Ok so the latest procedure was April15th. Yheah I know I suck for not posting. Five tumors have detached and they went ahead an injected Four of the tentacles with the protein.I had a harder time this time bouncing back form the surgery. I thought I was over the hump until my Easter came to a grinding halt around 9 pm. We had a lovely dinner,easter egg hunt and bubble war at Jen and Aaron's house, a little after 6 I started to have some pain so I laid down. 2 hrs later I was woken up told it was time to go. by the time we got home I was in a manic state.Keep in mond I do not remeber most of this. Apparently I had the need to seperate all the Easter Candy into seperate bags, I was stopped from doing that and Shane tried to get me to read and I could not do that. So he gave my drawing stuff found a picture of a lion on the computer for me to draw. I have no idea how this picture came out as I have still to look at it. I sat in the rocking chair talking to my computer lion and my drawing repeating that I could do this I could get a grip. Apparently I cussed enough to offend Megan. Then my mom took Megan to her room and read to her at the sametime I threw the drawing stuff down and ran to the bath room. The worst pain of my lufe hit me. I have no words to describe it, I heaved so much that my chest hurt.I felt like ther was a hot poker boring into my skull. God love my husband who stood behind me,watched as I threw nothing up but bile in a violent way as I cried for the pain to stop and held my head. He was waiting for the words take me to the hospital. I never said them. He helped me get into my Pj's and into bed I went with a crying Megan. I woke up in the morning with memory of the pain,and him being there. A little fuzzy on the manic episode that scares me. And I do not remeber most of Monday other than my text messages I sent to work and 2 calls, one calling into work but have no clue what I said. 2nd call oncology,sorry no scan until next week, rest and we will assume this was something breaking apart.
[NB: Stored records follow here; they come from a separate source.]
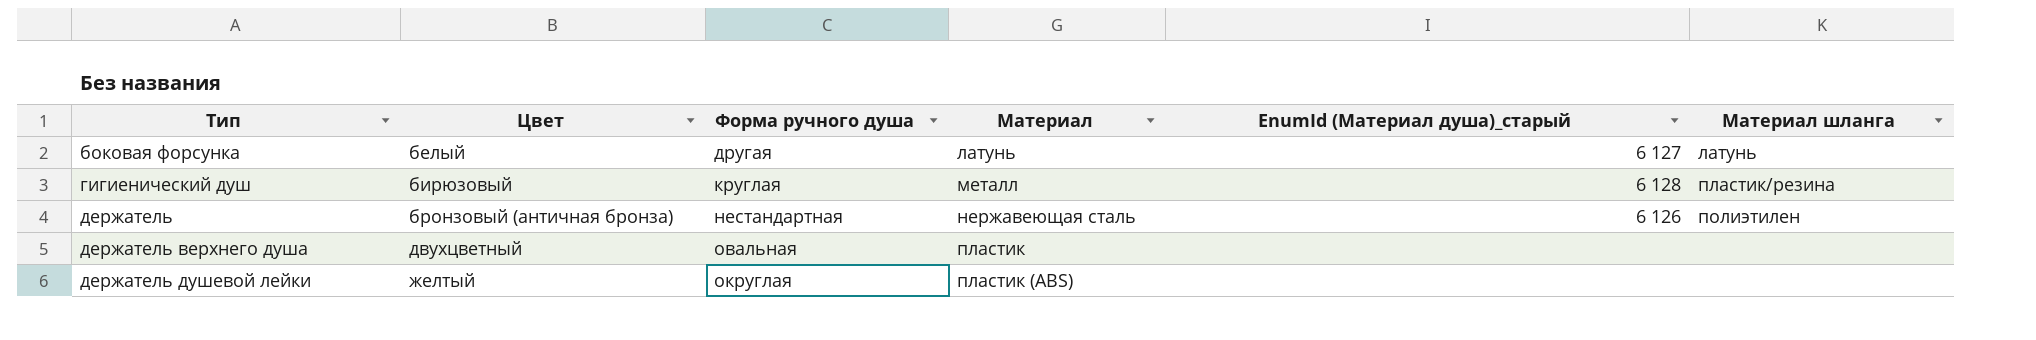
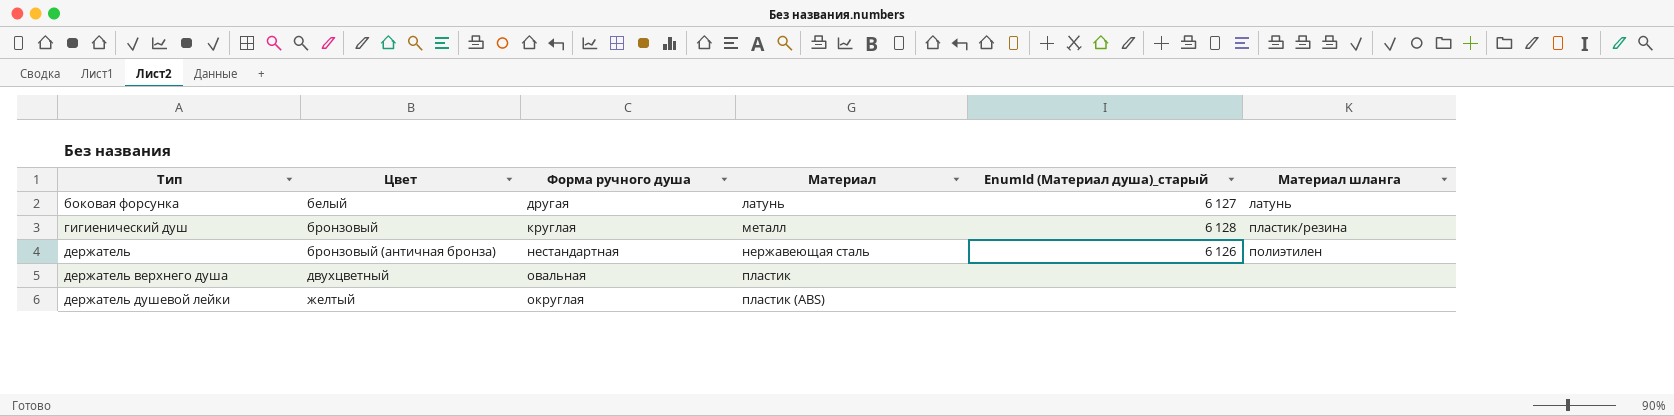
гигиенический душ | Цвет: бирюзовый -> бронзовый

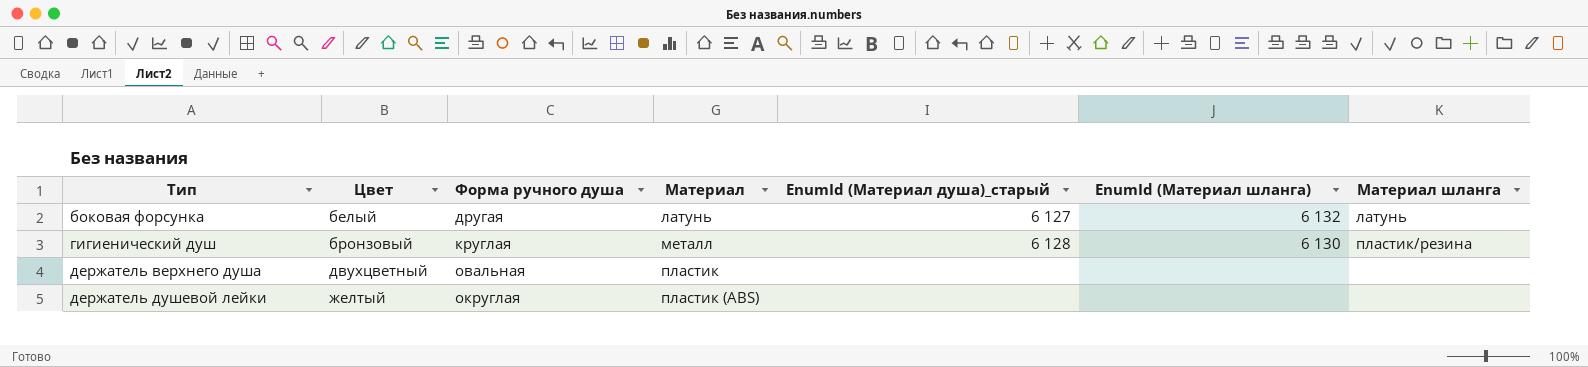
column EnumId (Материал шланга) | position: none -> 6
row держатель: бронзовый (античная бронза) | нестандартная | нержавеющая сталь | 6 126 | полиэтилен -> none

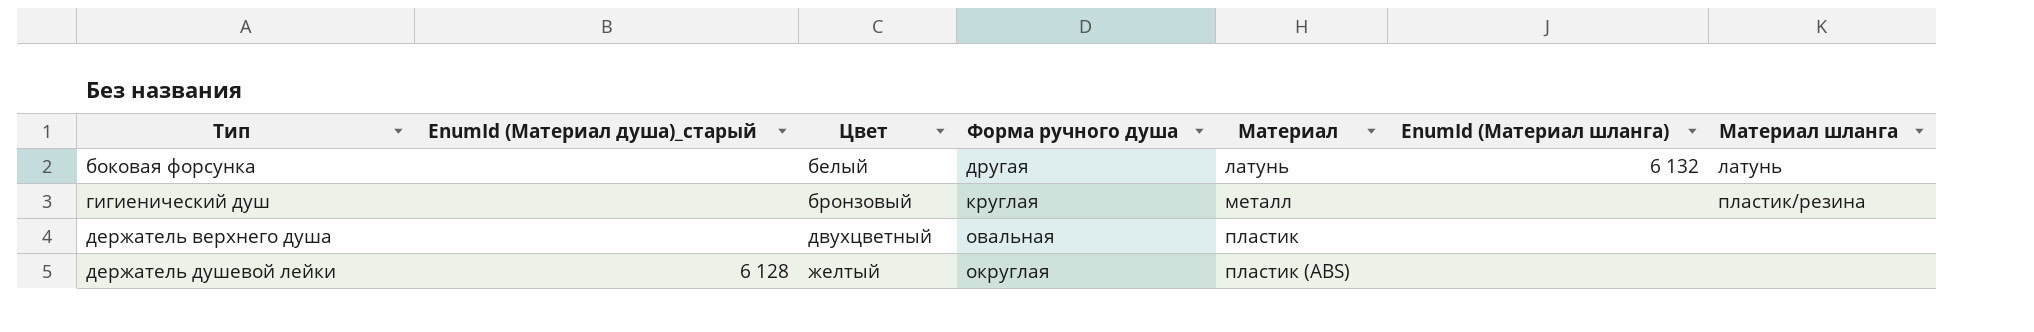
column EnumId (Материал душа)_старый | position: 5 -> 2
боковая форсунка | EnumId (Материал душа)_старый: 6 127 -> none
гигиенический душ | EnumId (Материал душа)_старый: 6 128 -> none
гигиенический душ | EnumId (Материал шланга): 6 130 -> none
держатель душевой лейки | EnumId (Материал душа)_старый: none -> 6 128

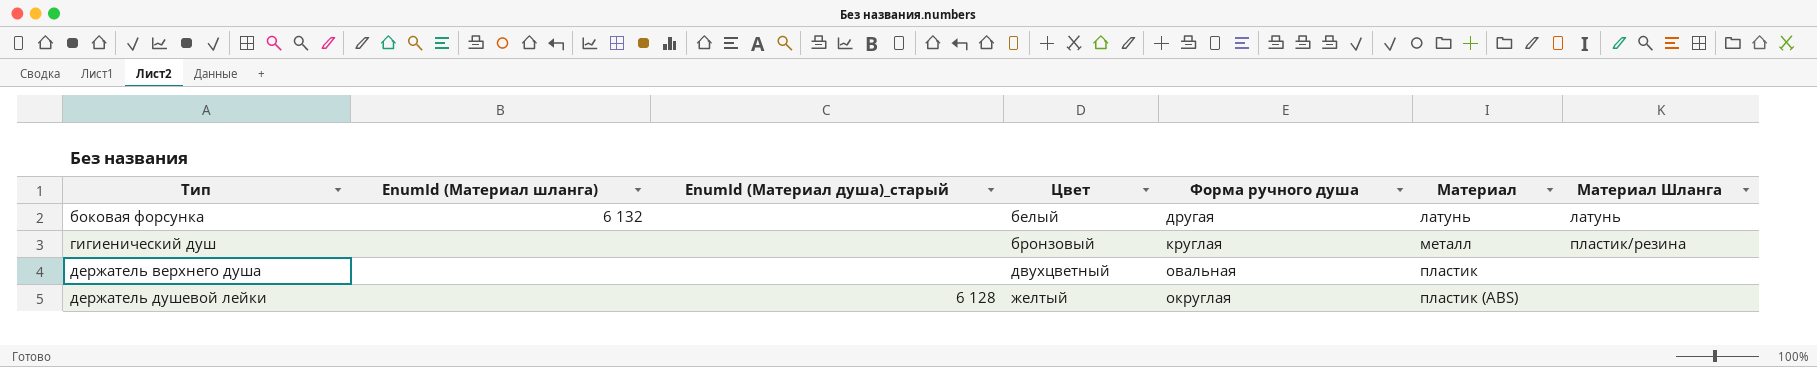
column EnumId (Материал шланга) | position: 6 -> 2
column name: Материал шланга -> Материал Шланга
I am all for tumors shrinking and breaking apart. I know I get restless before it happens,so far I have handled the pain.This new manic episode scares me because when you go crazy the after thought is what if when that tumor pulled away what if I did not make it back to the other side. Now that things are happening it is a good thing but not knowing when or how they are going to manifest are starting to worry me. For the first time it is not lost on me that I could very well stay in a manic state, I could stroke,get a anuyersum,lose my sight or hearing or any other nuber of neurological problems.
I know before I have said I will live with any side effect that it gives me in order to live longer and get better. But know after Sunday and having that big of a memory lapse, I am not so sure.
So it was back to woek today and hopefully tomorrow I will find my groove again.
Did I mention CANCER SUCKS and I DON"T WANT IT ANYMORE!